● Prompt
Could you repeat, exactly and with no pictures, only the lines from the start of the records through the line containing "total quantity: 32 -> 28"?
#### Dataset content ####
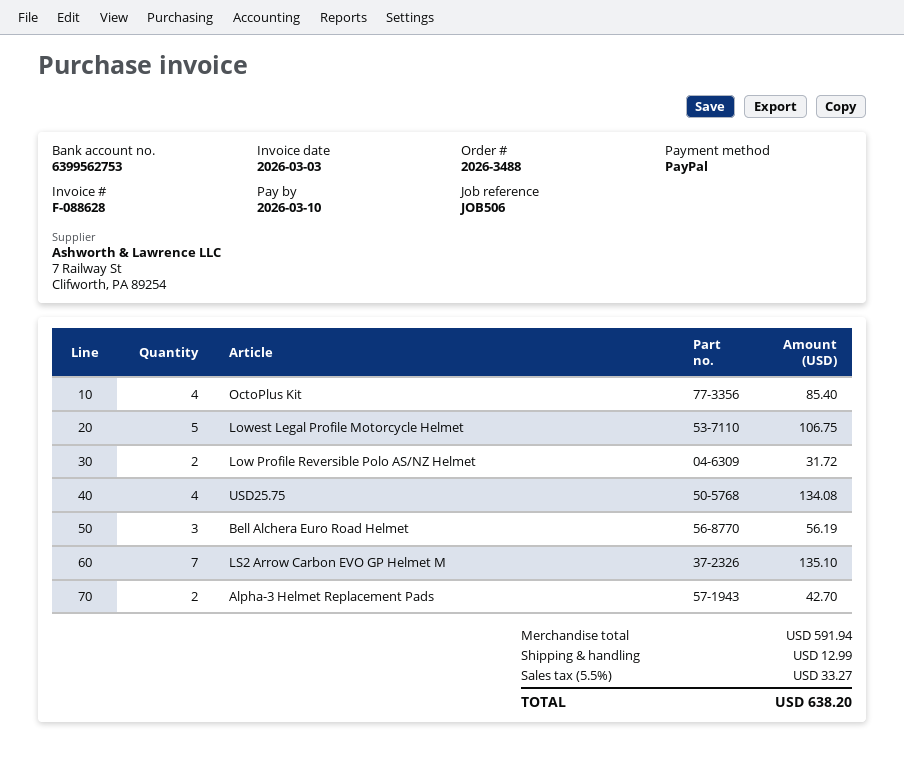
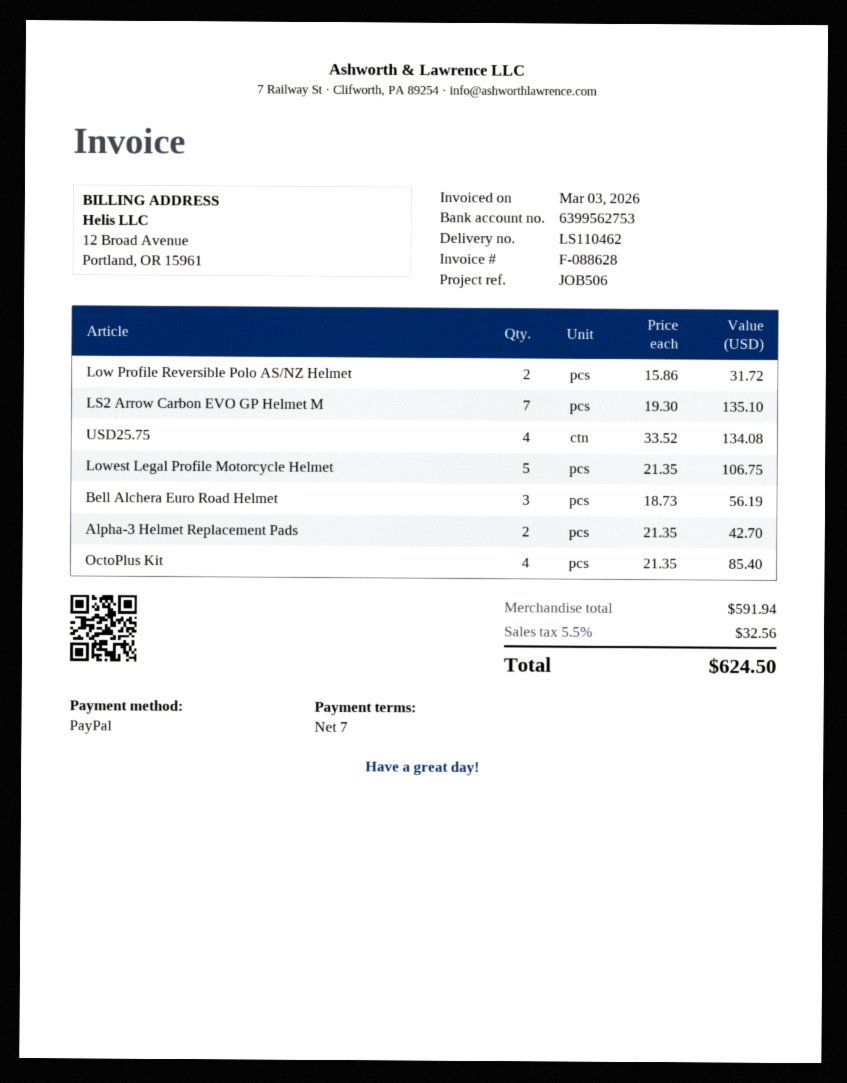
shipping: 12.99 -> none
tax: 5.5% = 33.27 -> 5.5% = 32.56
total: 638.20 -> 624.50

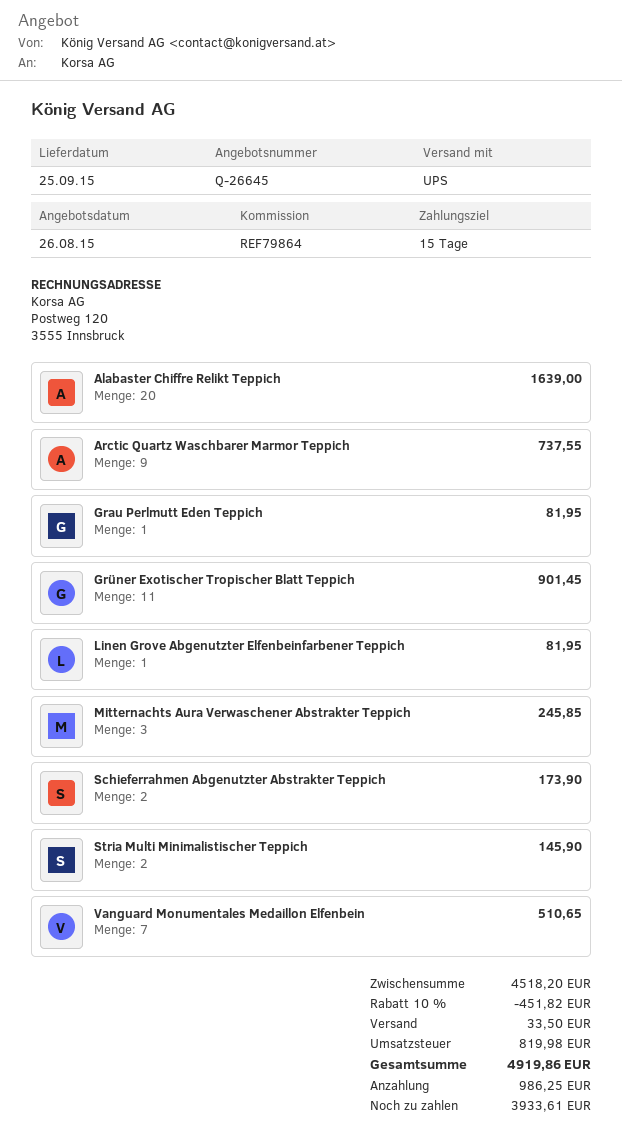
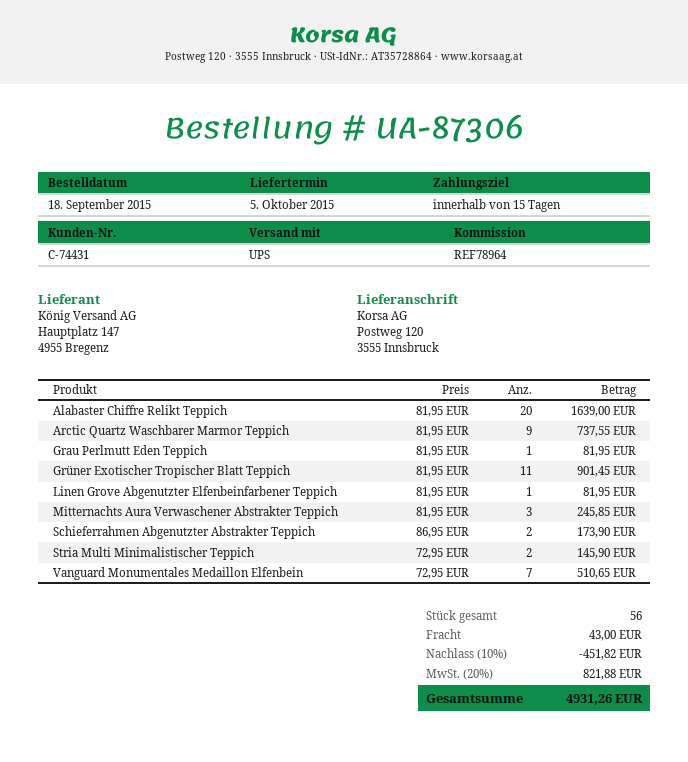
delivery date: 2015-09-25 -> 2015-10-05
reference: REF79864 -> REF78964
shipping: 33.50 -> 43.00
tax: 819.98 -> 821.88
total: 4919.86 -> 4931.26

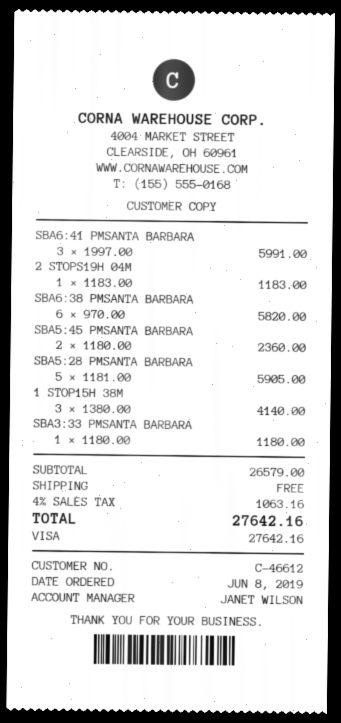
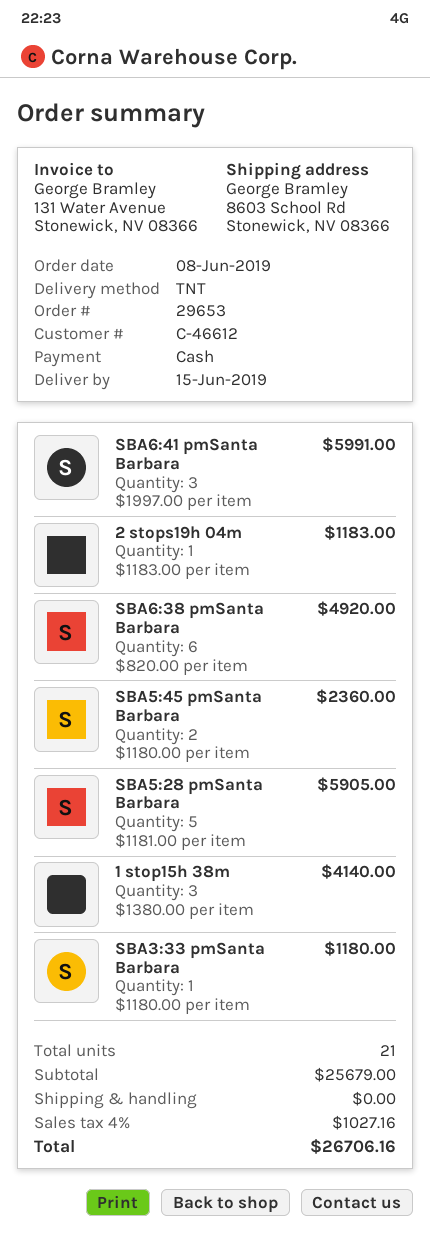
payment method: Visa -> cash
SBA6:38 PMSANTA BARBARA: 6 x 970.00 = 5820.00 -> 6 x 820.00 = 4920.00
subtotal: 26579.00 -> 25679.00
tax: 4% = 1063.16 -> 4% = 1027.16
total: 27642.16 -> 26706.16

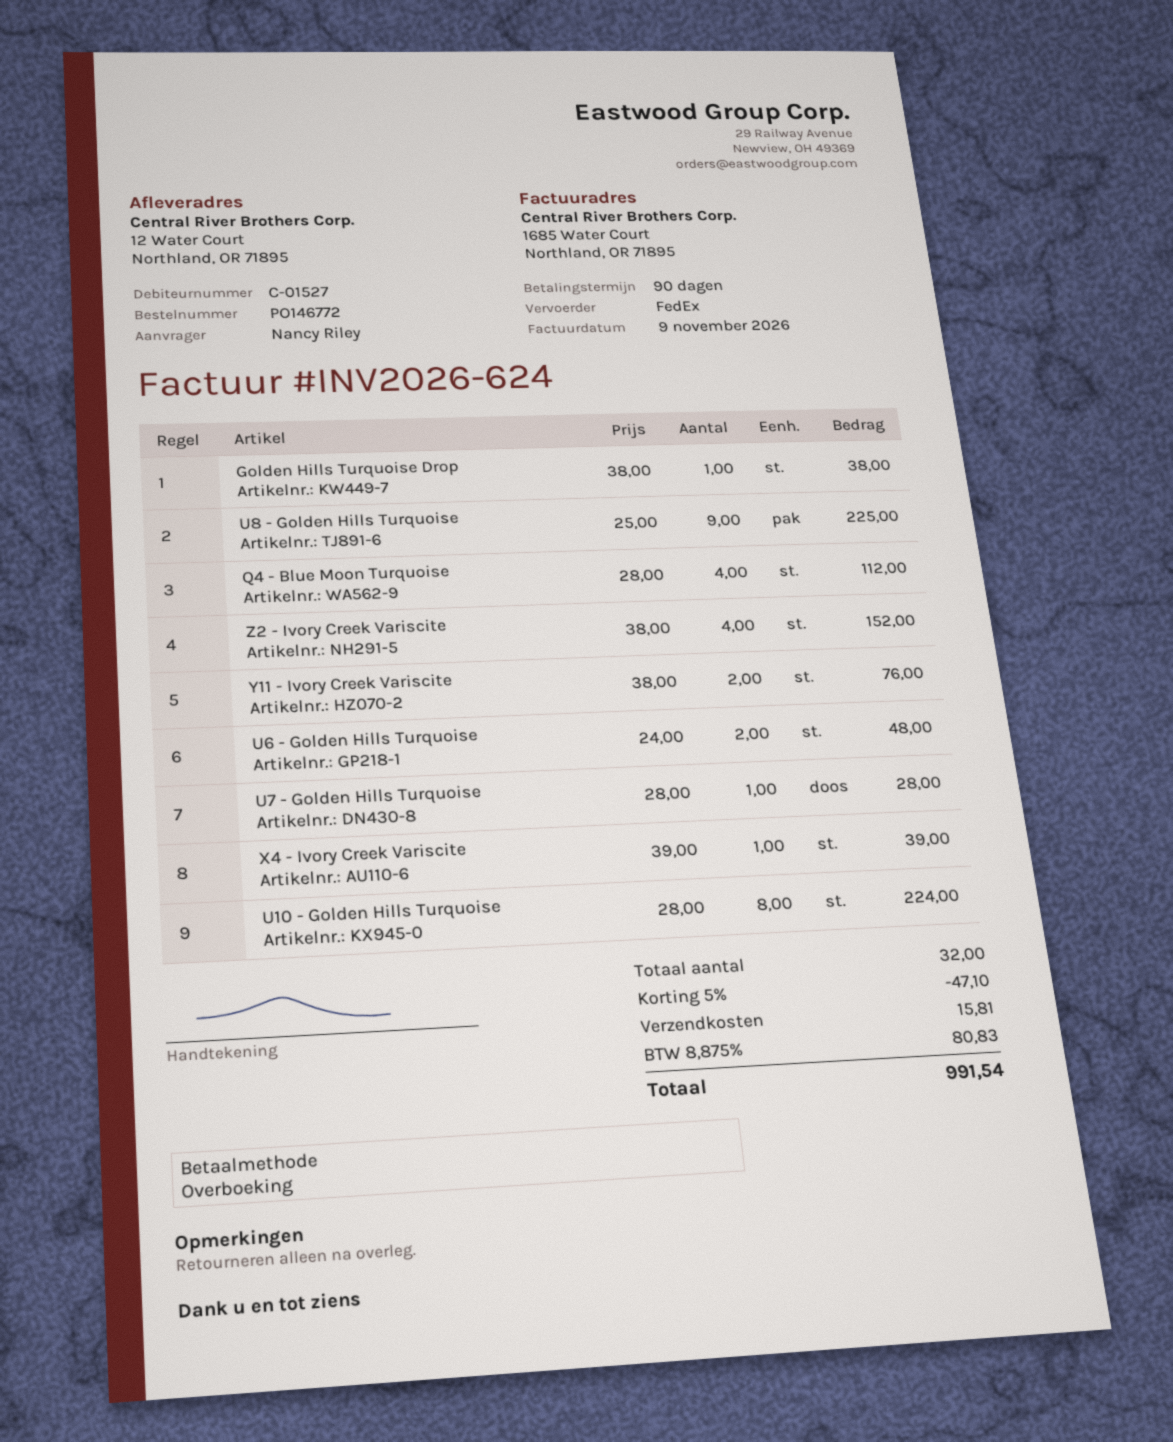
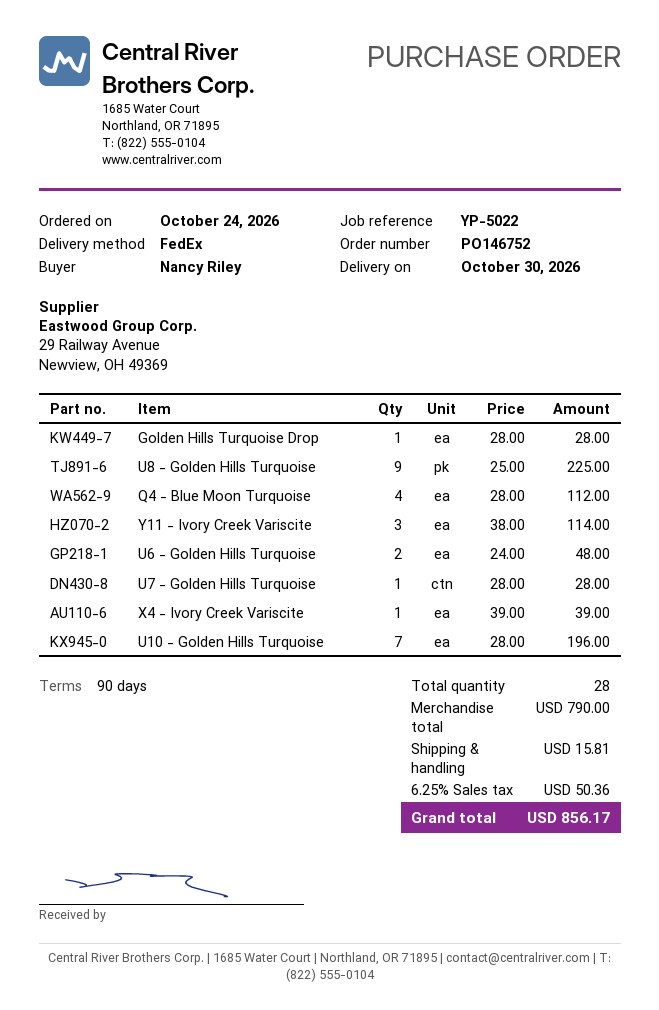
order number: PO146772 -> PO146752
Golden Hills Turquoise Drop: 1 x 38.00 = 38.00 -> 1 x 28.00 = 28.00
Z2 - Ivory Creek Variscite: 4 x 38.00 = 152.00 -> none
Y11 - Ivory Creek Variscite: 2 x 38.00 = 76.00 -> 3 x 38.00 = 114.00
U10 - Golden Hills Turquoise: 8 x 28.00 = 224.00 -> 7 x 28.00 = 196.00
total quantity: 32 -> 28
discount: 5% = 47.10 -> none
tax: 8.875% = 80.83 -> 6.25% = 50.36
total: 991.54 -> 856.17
####
● Task solution
shipping: 12.99 -> none
tax: 5.5% = 33.27 -> 5.5% = 32.56
total: 638.20 -> 624.50

delivery date: 2015-09-25 -> 2015-10-05
reference: REF79864 -> REF78964
shipping: 33.50 -> 43.00
tax: 819.98 -> 821.88
total: 4919.86 -> 4931.26

payment method: Visa -> cash
SBA6:38 PMSANTA BARBARA: 6 x 970.00 = 5820.00 -> 6 x 820.00 = 4920.00
subtotal: 26579.00 -> 25679.00
tax: 4% = 1063.16 -> 4% = 1027.16
total: 27642.16 -> 26706.16

order number: PO146772 -> PO146752
Golden Hills Turquoise Drop: 1 x 38.00 = 38.00 -> 1 x 28.00 = 28.00
Z2 - Ivory Creek Variscite: 4 x 38.00 = 152.00 -> none
Y11 - Ivory Creek Variscite: 2 x 38.00 = 76.00 -> 3 x 38.00 = 114.00
U10 - Golden Hills Turquoise: 8 x 28.00 = 224.00 -> 7 x 28.00 = 196.00
total quantity: 32 -> 28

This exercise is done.